What you have to do
Word for word, reproduce the records, keeping none of the pictures.

Data Block Start

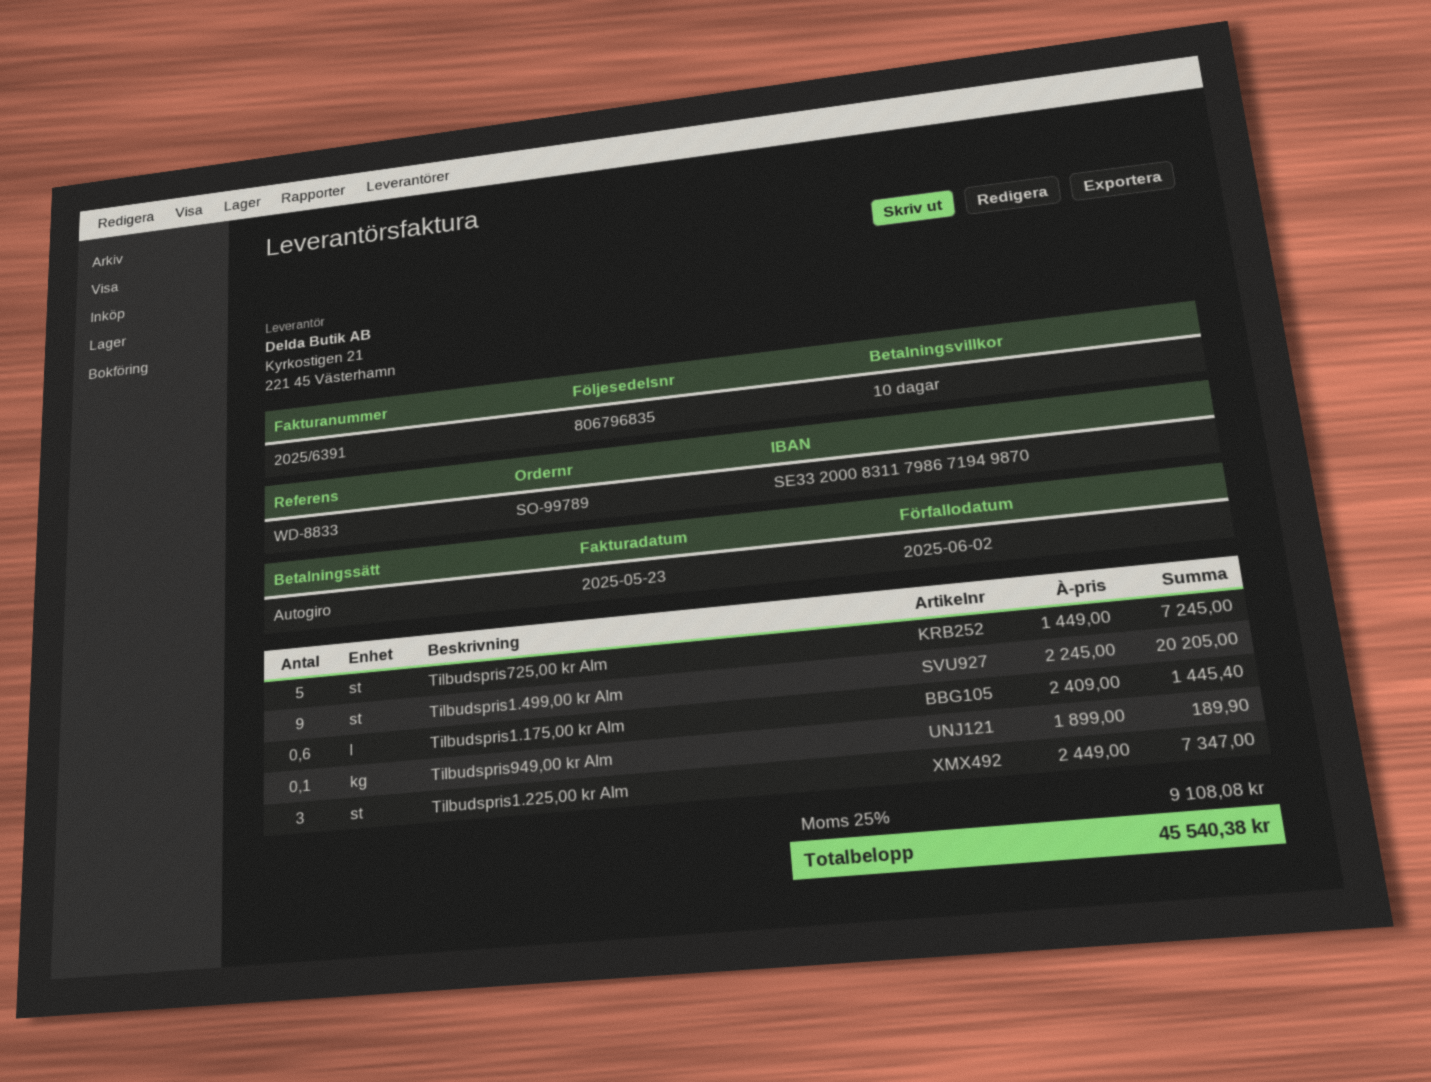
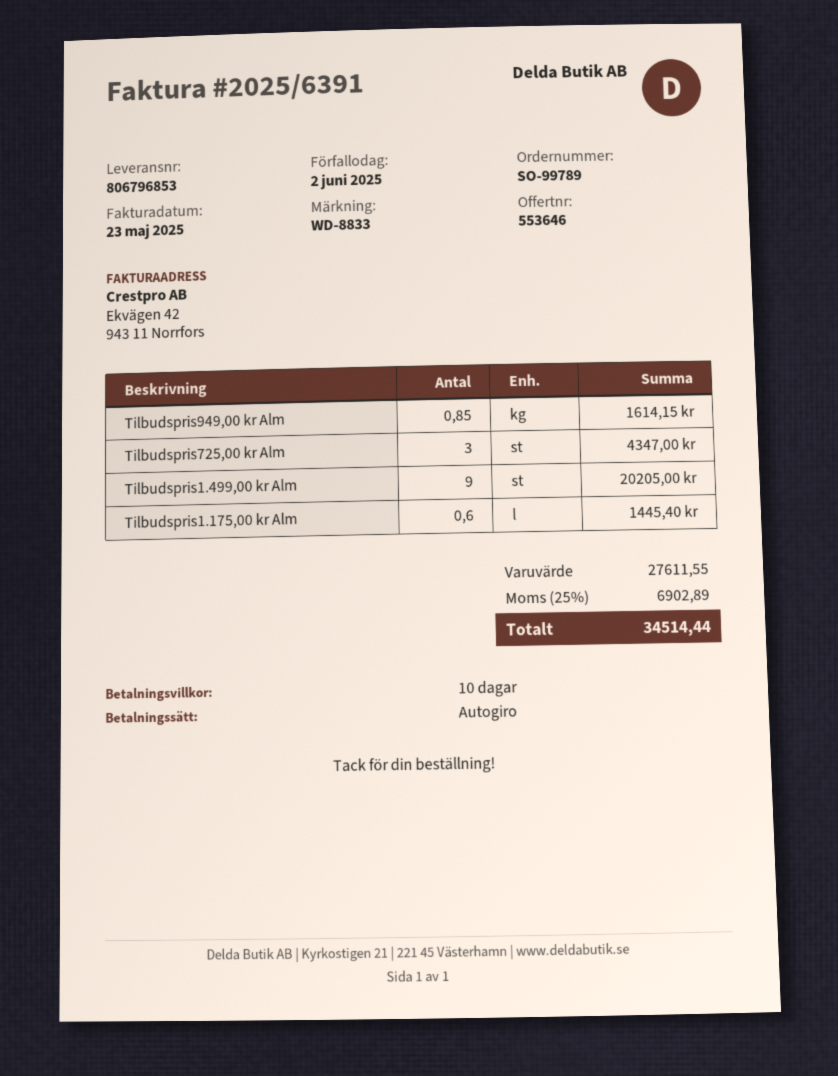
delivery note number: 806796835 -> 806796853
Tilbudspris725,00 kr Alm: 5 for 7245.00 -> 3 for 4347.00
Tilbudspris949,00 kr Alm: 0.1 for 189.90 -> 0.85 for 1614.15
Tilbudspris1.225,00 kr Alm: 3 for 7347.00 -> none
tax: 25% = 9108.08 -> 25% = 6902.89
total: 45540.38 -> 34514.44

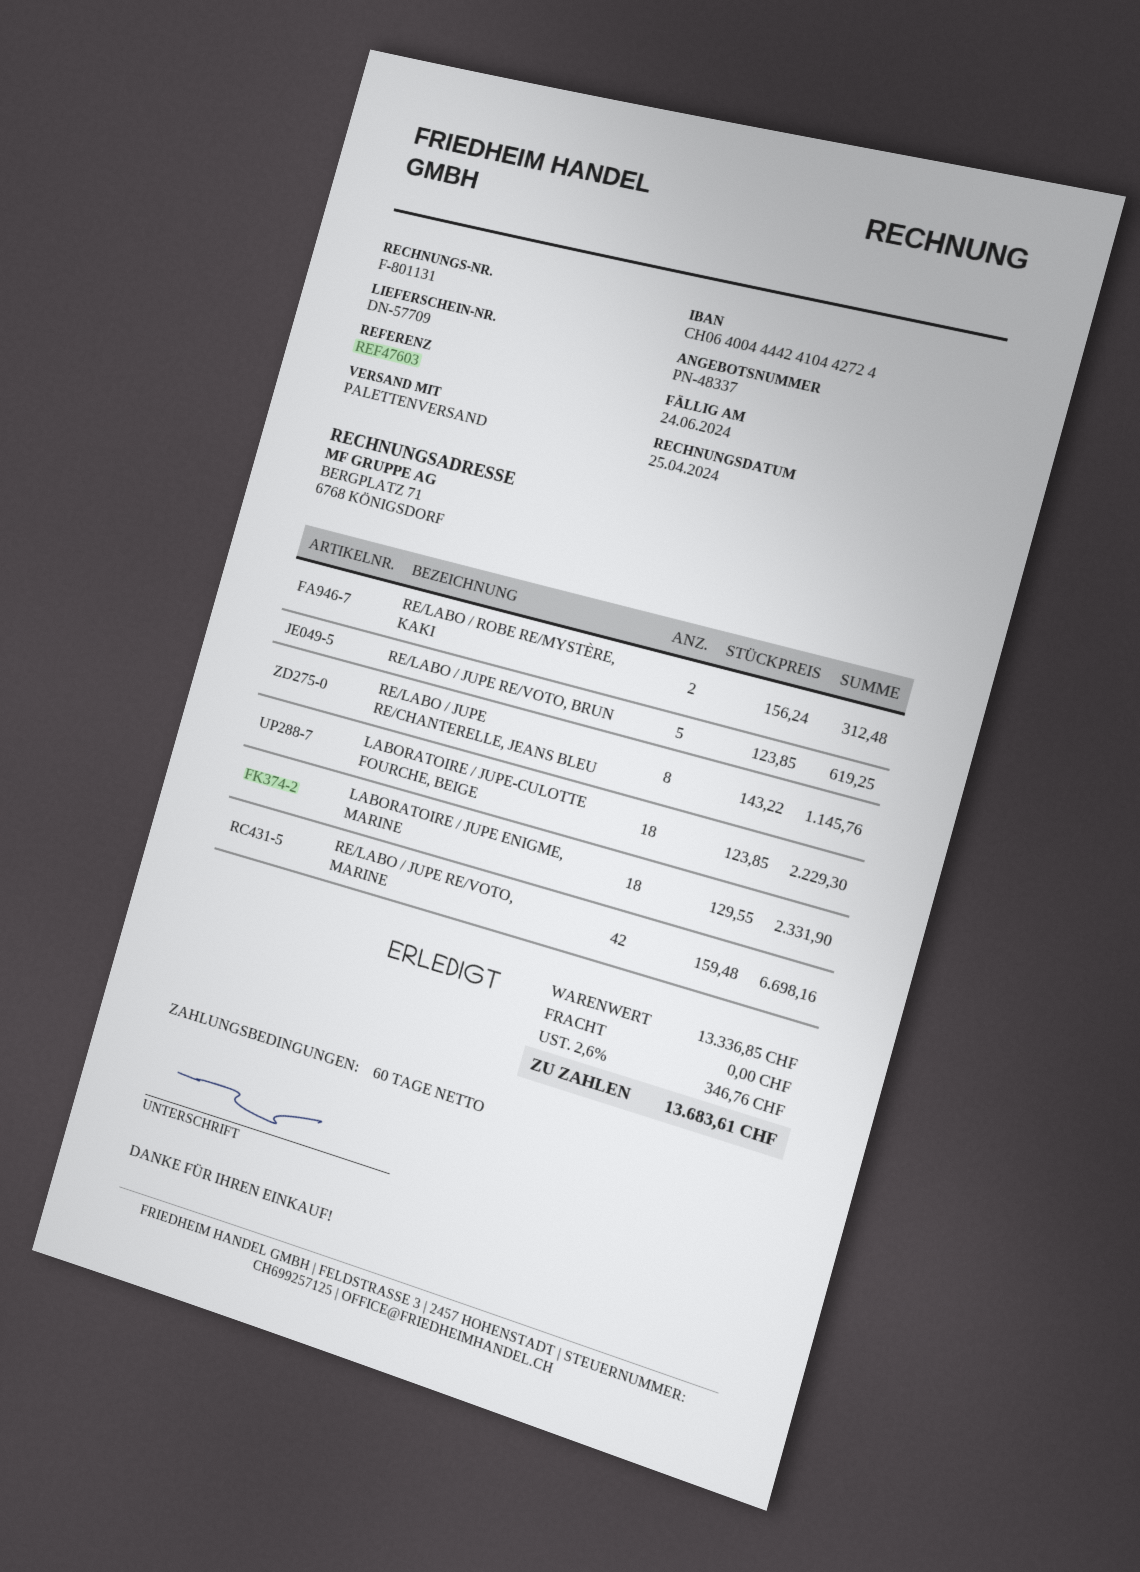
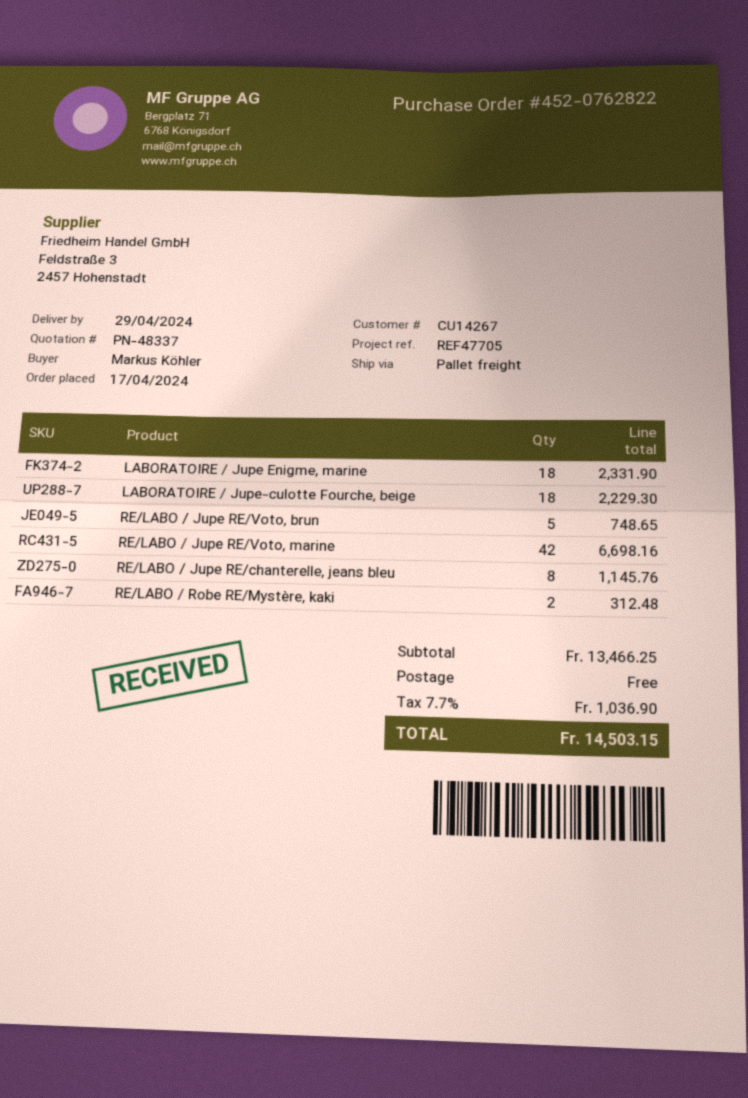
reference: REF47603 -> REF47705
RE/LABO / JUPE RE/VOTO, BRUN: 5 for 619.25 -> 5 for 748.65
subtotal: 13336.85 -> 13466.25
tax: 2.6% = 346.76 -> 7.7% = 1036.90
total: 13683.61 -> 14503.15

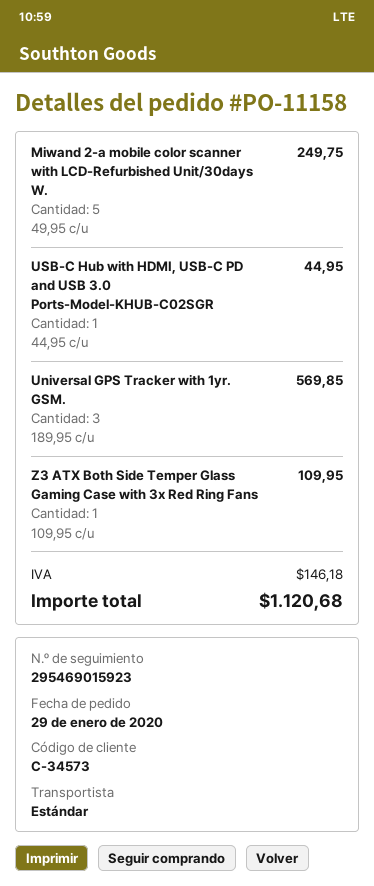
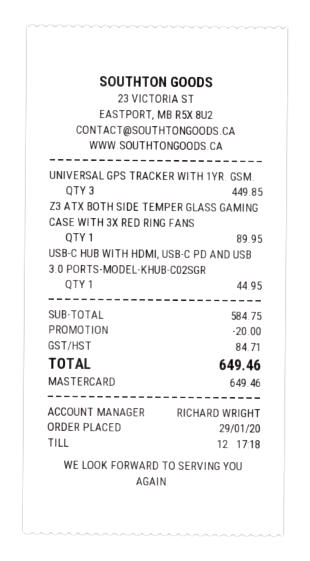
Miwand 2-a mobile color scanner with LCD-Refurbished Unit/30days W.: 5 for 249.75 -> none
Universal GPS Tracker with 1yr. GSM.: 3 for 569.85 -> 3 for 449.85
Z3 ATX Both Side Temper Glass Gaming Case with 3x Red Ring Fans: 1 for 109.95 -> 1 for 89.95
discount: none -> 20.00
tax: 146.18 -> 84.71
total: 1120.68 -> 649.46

Data Block End

Response
delivery note number: 806796835 -> 806796853
Tilbudspris725,00 kr Alm: 5 for 7245.00 -> 3 for 4347.00
Tilbudspris949,00 kr Alm: 0.1 for 189.90 -> 0.85 for 1614.15
Tilbudspris1.225,00 kr Alm: 3 for 7347.00 -> none
tax: 25% = 9108.08 -> 25% = 6902.89
total: 45540.38 -> 34514.44

reference: REF47603 -> REF47705
RE/LABO / JUPE RE/VOTO, BRUN: 5 for 619.25 -> 5 for 748.65
subtotal: 13336.85 -> 13466.25
tax: 2.6% = 346.76 -> 7.7% = 1036.90
total: 13683.61 -> 14503.15

Miwand 2-a mobile color scanner with LCD-Refurbished Unit/30days W.: 5 for 249.75 -> none
Universal GPS Tracker with 1yr. GSM.: 3 for 569.85 -> 3 for 449.85
Z3 ATX Both Side Temper Glass Gaming Case with 3x Red Ring Fans: 1 for 109.95 -> 1 for 89.95
discount: none -> 20.00
tax: 146.18 -> 84.71
total: 1120.68 -> 649.46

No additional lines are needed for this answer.